The radio spot was a rebuttal to the President’s spot which is aired directly beforehand. (Not that anyone listens to either one.)
Both sides were represented. Both sides got airtime.
The problem is that the Republicans think anyone who speaks against their cult hero must be punished like a Saudi woman who dares leave the house without her face covered.
Rather than saying “we disagree”, they resort to thoroughly unmerited, pointless, vile personal attacks which start with the presumption that the Frost family was a bunch of liars.
Jon H 10.11.07 at 2:39 pm
thomas wrote: “SG, I think people who now have very good insurance and access to care—a great many people, if not most people—would have increased anxiety under UHC”

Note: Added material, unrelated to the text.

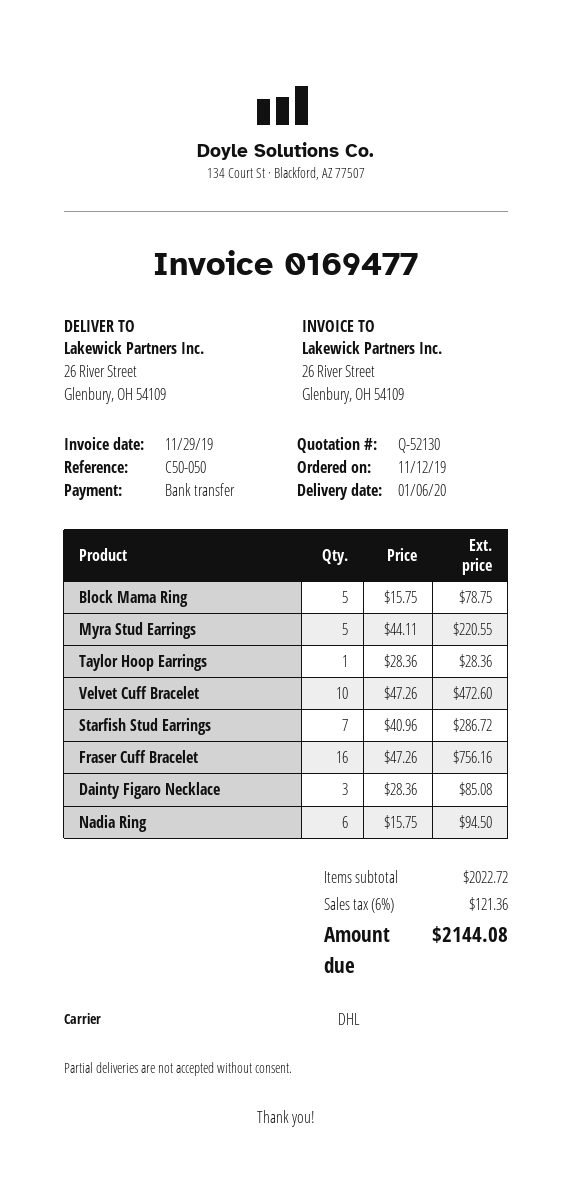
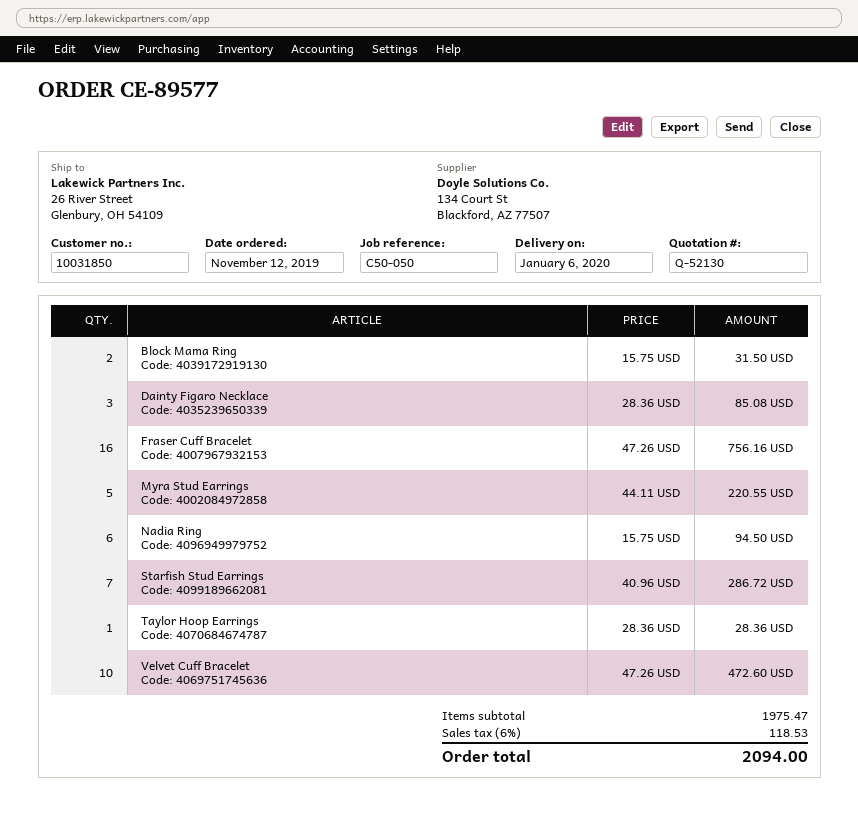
Block Mama Ring: 5 x 15.75 = 78.75 -> 2 x 15.75 = 31.50
subtotal: 2022.72 -> 1975.47
tax: 6% = 121.36 -> 6% = 118.53
total: 2144.08 -> 2094.00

These people with good care already have anxiety because they can easily – very easily – lose it. It is not under their own control. People lose jobs all the time, for no fault of their own. Companies fail, or are bought out and downsized. Then, if you find a new job, any preexisting conditions may not be covered. If you have a problem severe enough, you won’t be covered at all.
Also, you only find out how ‘good’ your coverage is when you try to use it for something big. That’s when the insurer will try to stiff you.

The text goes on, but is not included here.